[Extracted records]

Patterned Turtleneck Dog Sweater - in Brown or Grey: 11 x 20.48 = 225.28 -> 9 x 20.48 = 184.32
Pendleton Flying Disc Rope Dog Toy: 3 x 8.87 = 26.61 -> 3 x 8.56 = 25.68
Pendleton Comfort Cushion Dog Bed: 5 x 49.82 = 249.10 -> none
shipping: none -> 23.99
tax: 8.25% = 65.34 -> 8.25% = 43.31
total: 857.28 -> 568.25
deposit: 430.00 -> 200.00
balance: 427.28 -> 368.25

§ **Task details**
Would you transcribe all of the data, keeping each line exact?

§ **Response to the task**
Patterned Turtleneck Dog Sweater - in Brown or Grey: 11 x 20.48 = 225.28 -> 9 x 20.48 = 184.32
Pendleton Flying Disc Rope Dog Toy: 3 x 8.87 = 26.61 -> 3 x 8.56 = 25.68
Pendleton Comfort Cushion Dog Bed: 5 x 49.82 = 249.10 -> none
shipping: none -> 23.99
tax: 8.25% = 65.34 -> 8.25% = 43.31
total: 857.28 -> 568.25
deposit: 430.00 -> 200.00
balance: 427.28 -> 368.25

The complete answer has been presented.